AM I MISSING SOMETHING!!!!

I just don't understand why the illness/injury has to be service connected to be treated in the Philippines. It is by far the cheapest treatment the government can pay compared to the cost in the USA and it's territories like Guam. I am a vet and I have some minor problems. I do get my medications from the VA. I know I can't get help there in the Philippines from the VA system since I am not service connected. All the vets served our country and so many fought for our freedom but they can't get help there, but the USA can spend billions of dollars on ILLEGALS entering the country illegally. This tells us what our governments priorities are here. 

art


----------



## M.C.A. (Feb 24, 2013)

art1946 said:


> AM I MISSING SOMETHING!!!!
> 
> I just don't understand why the illness/injury has to be service connected to be treated in the Philippines. It is by far the cheapest treatment the government can pay compared to the cost in the USA and it's territories like Guam. I am a vet and I have some minor problems. I do get my medications from the VA. I know I can't get help there in the Philippines from the VA system since I am not service connected. All the vets served our country and so many fought for our freedom but they can't get help there, but the USA can spend billions of dollars on ILLEGALS entering the country illegally. This tells us what our governments priorities are here.
> 
> art


Found a link with some stats VA Manila Fact Sheet

Art you might find yourself feeling better after living here a while and I'll be even be able to drop some medications.


----------



## bidrod (Mar 31, 2015)

art1946 said:


> AM I MISSING SOMETHING!!!!
> 
> I just don't understand why the illness/injury has to be service connected to be treated in the Philippines. It is by far the cheapest treatment the government can pay compared to the cost in the USA and it's territories like Guam. I am a vet and I have some minor problems. I do get my medications from the VA. I know I can't get help there in the Philippines from the VA system since I am not service connected. All the vets served our country and so many fought for our freedom but they can't get help there, but the USA can spend billions of dollars on ILLEGALS entering the country illegally. This tells us what our governments priorities are here.
> 
> art


VA here is a Clinic not a Hospital! Could the staff provide a service for the thousands of vets here, doubt it. This is the only VA facility outside the US or our Territories.

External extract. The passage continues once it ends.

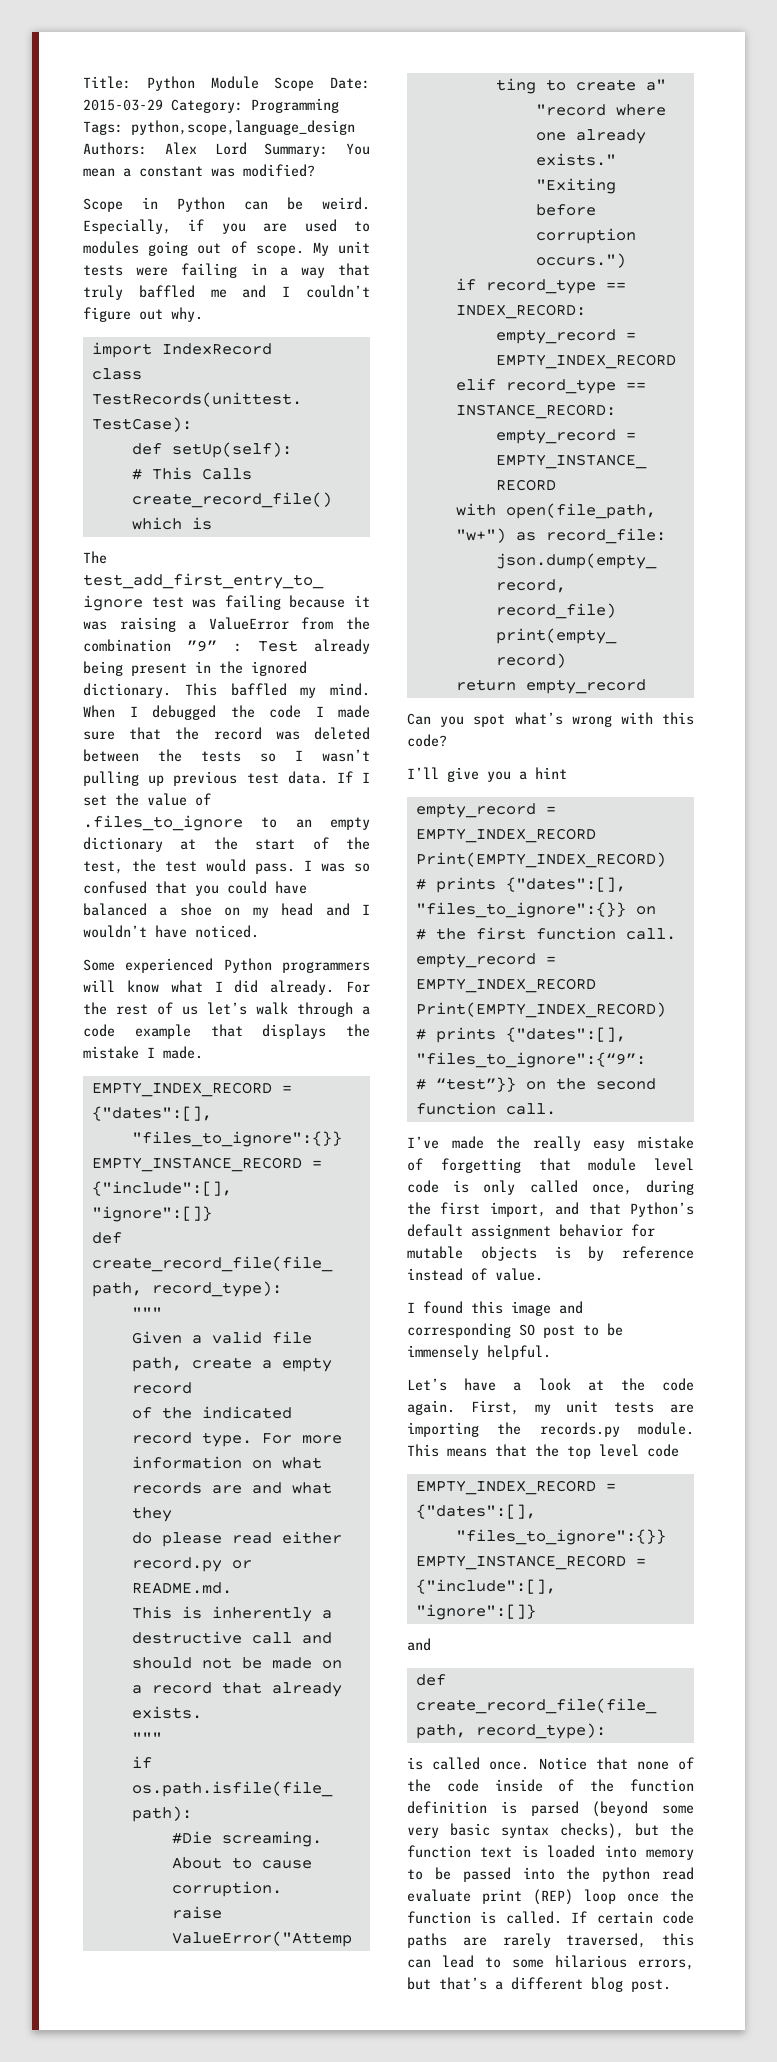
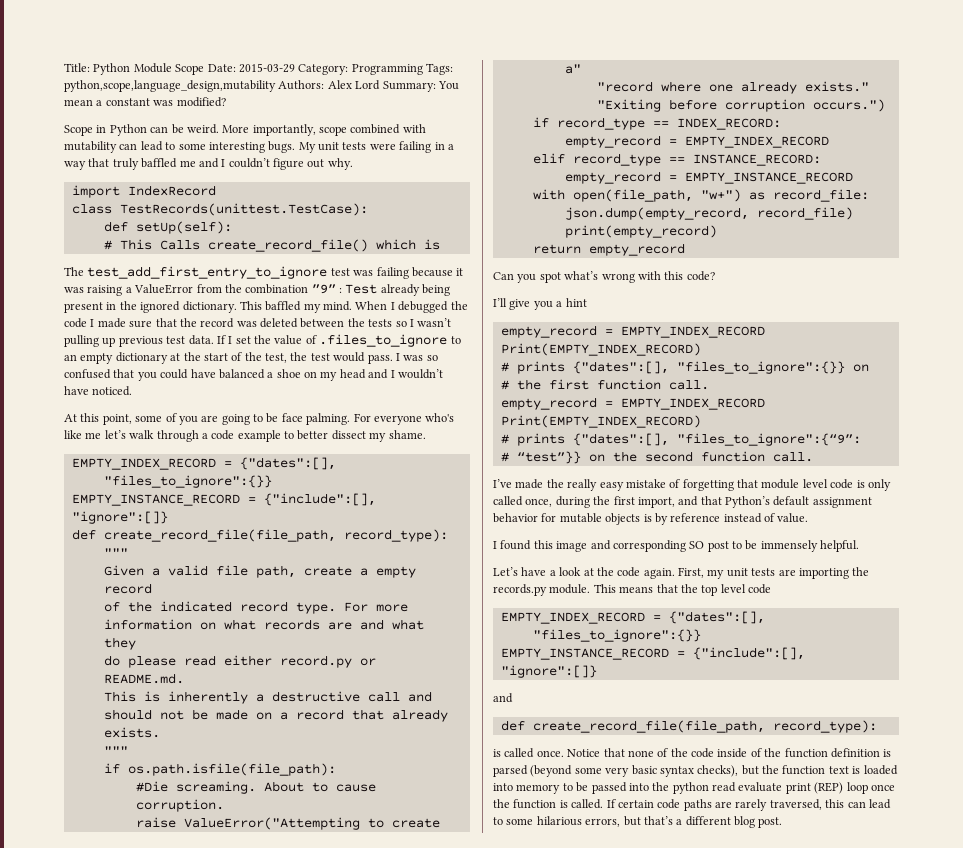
[131,120,355,135] python,scope,language_design -> [64,80,276,92] python,scope,language_design,mutability
[83,219,370,234] [83,241,304,256] Especially, if you are used to modules going out of scope. -> [222,124,426,136] [64,141,296,153] More importantly, scope combined with mutability can lead to some interesting bugs.
[83,958,370,973] [83,980,370,995] [83,1002,198,1015] Some experienced Python programmers will know what I did already. For the rest of us -> [64,413,455,425] [64,430,102,439] At this point, some of you are going to be face palming. For everyone who's like me
[210,1024,370,1039] [83,1046,203,1059] that displays the mistake I made. -> [284,430,426,442] to better dissect my shame.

Is it here for our retired US vets or is it actually for the Filipinos that served with the US during WWII? It will probably be closed in a few years when the WWII Filipino vets are gone. US vets that are eligible will use FMP like the rest of our vets do in other countries around the world.

Chuck


----------



## Hey_Joe (Sep 13, 2016)

Scott Bowman said:


> Don't you have to be 100% to use the Manila VA?


To use the services of Manila VA Regional Office you need only be a Veteran. Many vets, dependents, wives here use the VARO here for GI Bill education benefits, claims, chapter 35 benefits. etc. etc.
VA.gov | Veterans Affairs

If you want to use the VA Manila clinic you need not be 100% SC but expect to rely most on the FMP.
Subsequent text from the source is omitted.